RWB 3

Back in the 1980s when I went to college in Northern California, you didn’t have to be a billionaire to own property in wine country — especially in the Healdsburg area, as opposed to neighboring Sonoma and Napa. In those days, wine-tasting trips were less about fancy facilities and luxury restaurants and more about driving down a gravel road to knock on a screen door to ask farmers what they were working on.

The same people who grew the grapes made the wine, and after a tasting, you might buy a couple of bottles, head to the local store for some bread and cheese and make a picnic out of it. The idea of an estate wine was sort of the norm with grapes harvested in situ and used to make wine that was truly descriptive of the land they grew on. As California wines became more popular, larger operations depended on growers to provide them with fruit to feed demands that far outstripped what they could grow on their own property. This made true “estate wines” even rarer and more sought after.

In the world of whiskey, estate products are even rarer. It takes a couple hundred pounds of grain to make a single barrel of whiskey. To put that another way: about 800 square feet to grow the corn, barley, rye and/or wheat to mix with water to create a mash that eventually ferments and is distilled into whiskey. And it’s not like you can immediately reuse that growing space to make another bottle — that’s it for the season, until your next crop is ready for harvest.

So distilling is primarily dependent on large-scale grain producers who can deliver consistent shipments of raw materials to storage silos and bins at distilleries. Almost nobody tries to make whiskey with grain that they grew themselves. Almost nobody.

Jeptha Creed is a relatively young distillery in Shelbyville, Ky., between Louisville and Lexington. The family business is managed by master distiller Joyce Nethery and her daughter Autumn, who runs the marketing side of the business. Husband Bruce is also integral to the business as the farmer who manages the 64 acres surrounding the distillery, as well as close to 1,000 acres elsewhere in Shelby County.

Together, the family distills and sells a selection of bourbons, vodka, moonshine and brandy, but the product that really excited me was their special 100-proof Red, White & Blue Straight Bourbon. While there is certainly a patriotic bent to that name, it primarily refers to the fact that Jeptha Creed uses three different colors of heirloom corn in the mash bill along with malted barley and malted rye. That last ingredient is actually the result of a mistaken delivery, since rye is rarely malted for use in whiskey, but the Netherys actually preferred it and left it in the recipe.
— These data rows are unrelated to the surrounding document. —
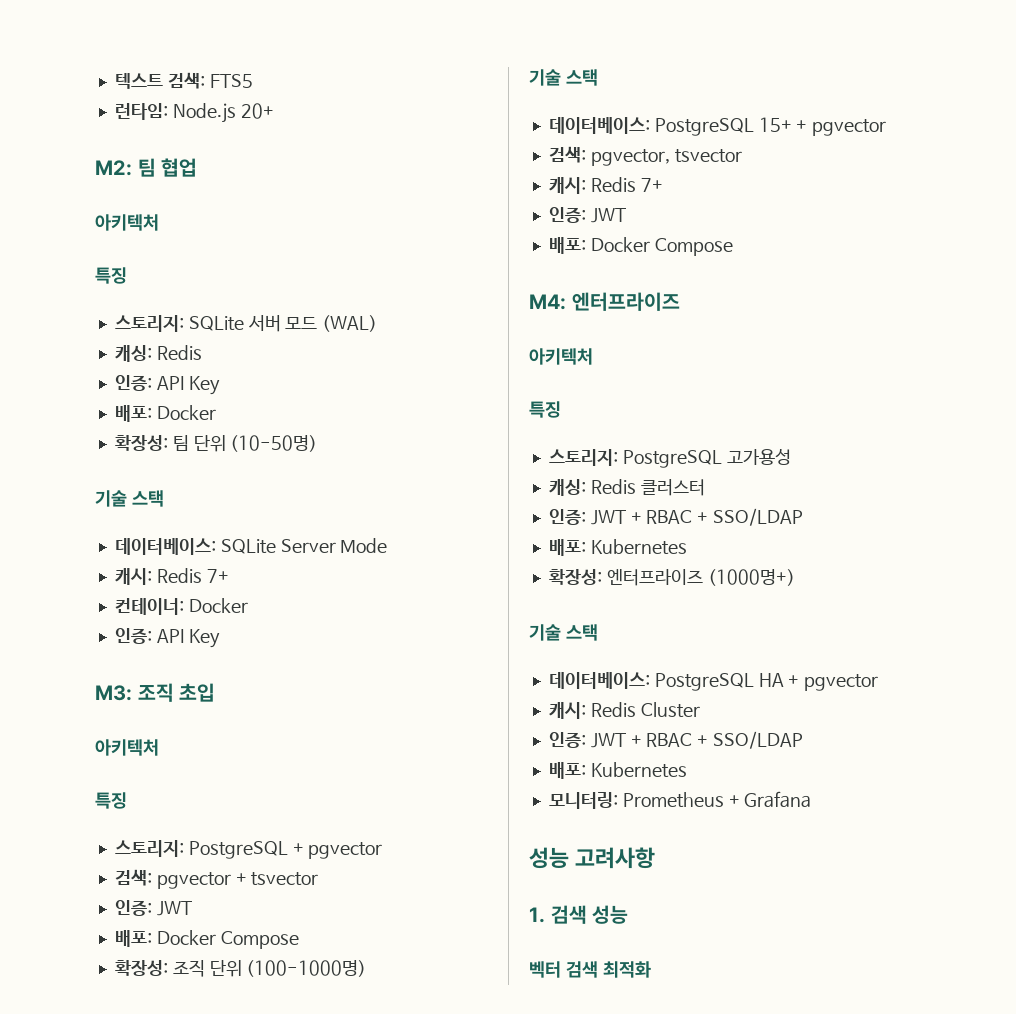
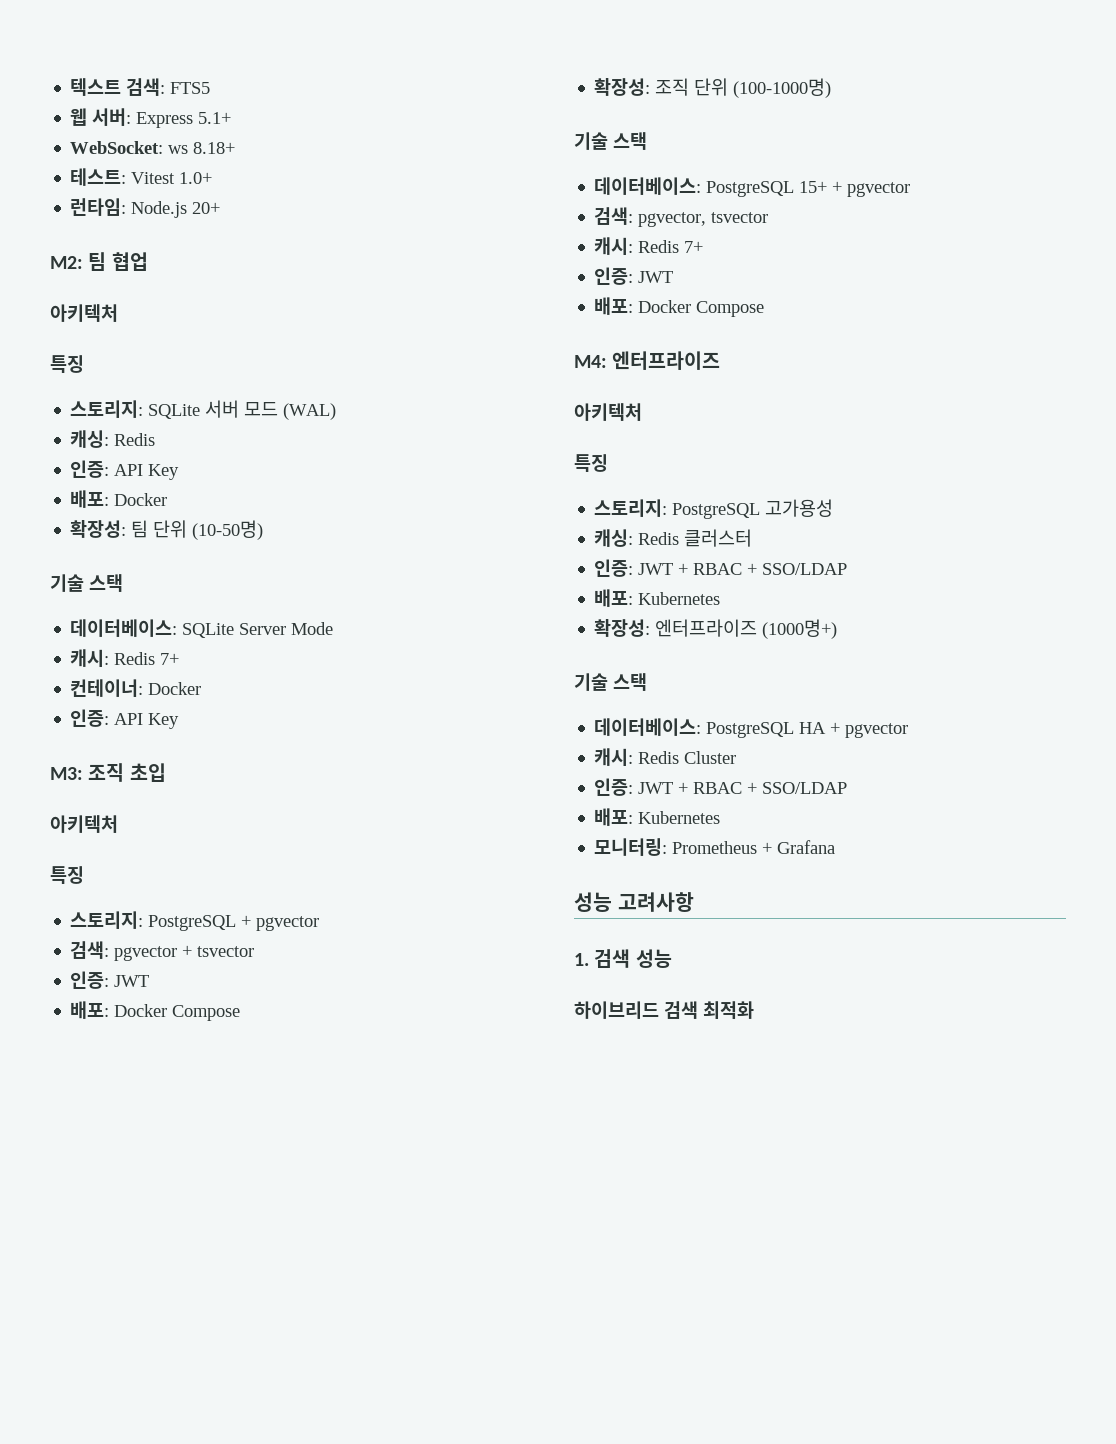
+ 웹 서버: Express 5.1+
+ WebSocket: ws 8.18+
+ 테스트: Vitest 1.0+
- 벡터 검색 최적화
+ 하이브리드 검색 최적화

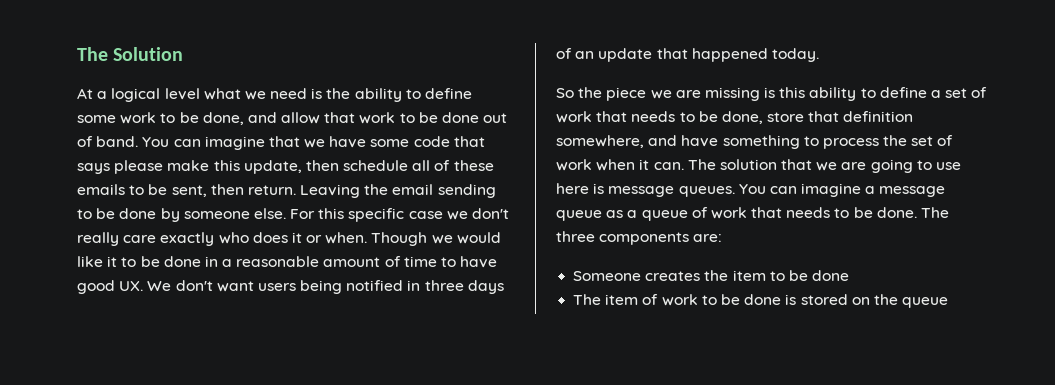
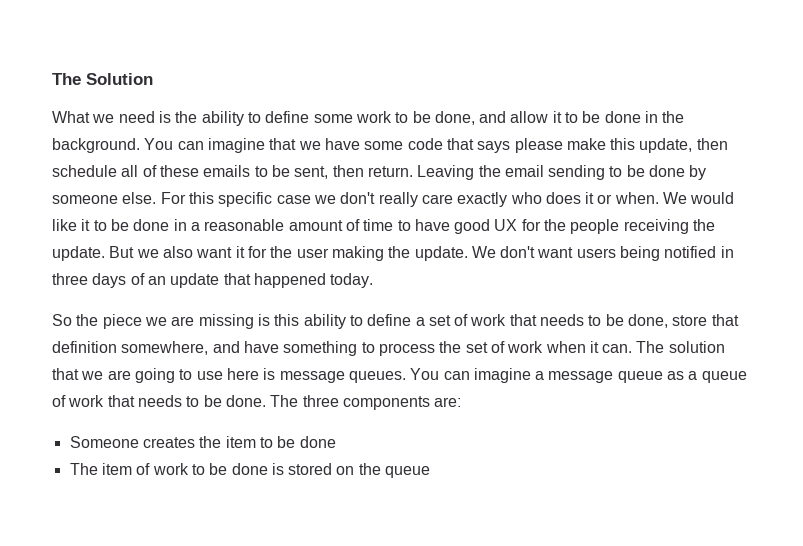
- At a logical level what we need is the ability to define some work to be done, and allow that work to be done out of band.
+ What we need is the ability to define some work to be done, and allow it to be done in the background.
- Though we would like it to be done in a reasonable amount of time to have good UX. We don't want users being notified in three days of an update that happened today.
+ We would like it to be done in a reasonable amount of time to have good UX for the people receiving the update. But we also want it for the user making the update. We don't want users being notified in three days of an update that happened today.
The corn blend is 25 percent Bloody Butcher red corn, 25 percent heirloom white Hickory King and 25 percent Bruce’s Blue, a special hybrid that the family developed on the farm by crossing Blue Clarage Dent Corn with Hopi Blue Corn. The remaining percentages are 20 percent rye and 5 percent barley.

All the corn for Red, White & Blue is grown on the distillery property, making this about as close to an estate whiskey as you can get. (Since the barley and rye have to come from a malting house anyway, it just makes sense to source them directly.) Because the Netherys cannot order these corns from anywhere else, they have to keep a two-year supply on hand, and luckily they can still grow more than they can distill.

Although Red, White & Blue could qualify as a bottled-in-bond product thanks to its age and proof level, the fact that Jeptha Creed bottles it twice a year for releases around July 4 and Veteran’s Day means that some of the barrels in the blend come from different distilling seasons, which is a violation of the arcane rules of BiB. No matter — this is a damned fine whiskey, regardless of what you call it!.

This is Batch 3 of the RWB project, a blend of 50-60 barrels aged at least five years. Bright copper-colored and shimmering in the glass, the bourbon offers a lot of citrus and vanilla on the nose. The first sip hits with strong vanilla and cinnamon notes, like a buttery slice of cinnamon toast. Then the earthiness of the Bloody Butcher begins to evolve over the course of a long finish that fades to a nutty, leathery conclusion. The inclusion of the malted rye (and perhaps those unfamiliar corn varieties) contributes to a lush and rich mouth feel. 

Retailing at around $70 a bottle, Jeptha Creed Red, White & Blue (Batch 3) is a premium whiskey, but certainly not in the outrageous range. Even better, some of the proceeds from this particular batch go to help CreatiVets, a Nashville-based organization that helps veterans deal with PTSD, depression and other side-effects of combat stress through music and visual arts, so your purchase helps out a local nonprofit at the same time.

Bruce Nethery didn’t even start out wanting to grow corn. He was a dairy farmer until he realized that his feed costs were higher than his milk income. It didn’t take long to do the math to see where the profits might lie, and by converting that corn into fine whiskey like Jeptha Creed Red, White & Blue, the Netherys are turning their family’s entrepreneurial spirit into something a heckuva lot more interesting.